Taking the line that contains "discount: none -> 12% = 481.08" as the first, copy exactly every line through the last line of the records, and nothing else.

[Opening EXTRACTED DATA section]

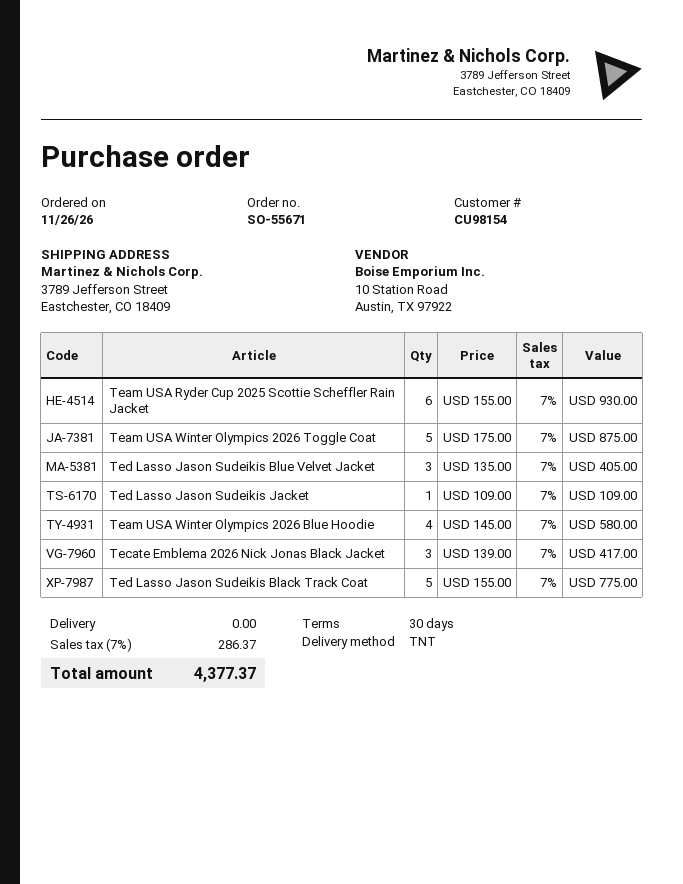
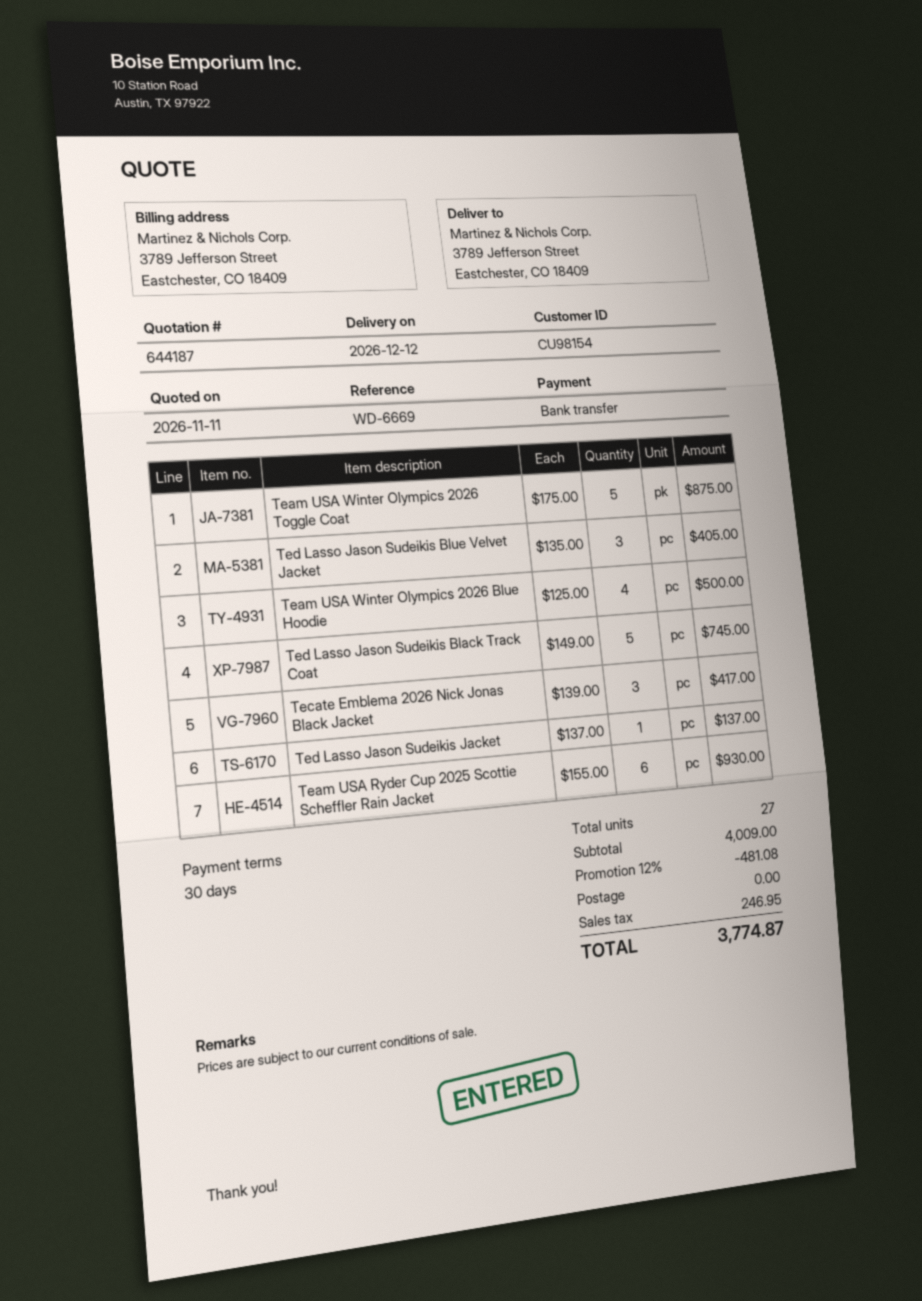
Ted Lasso Jason Sudeikis Jacket: 1 x 109.00 = 109.00 -> 1 x 137.00 = 137.00
Team USA Winter Olympics 2026 Blue Hoodie: 4 x 145.00 = 580.00 -> 4 x 125.00 = 500.00
Ted Lasso Jason Sudeikis Black Track Coat: 5 x 155.00 = 775.00 -> 5 x 149.00 = 745.00
discount: none -> 12% = 481.08
tax: 286.37 -> 246.95
total: 4377.37 -> 3774.87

[Closing EXTRACTED DATA section]

* ANSWER TO THIS TASK *
discount: none -> 12% = 481.08
tax: 286.37 -> 246.95
total: 4377.37 -> 3774.87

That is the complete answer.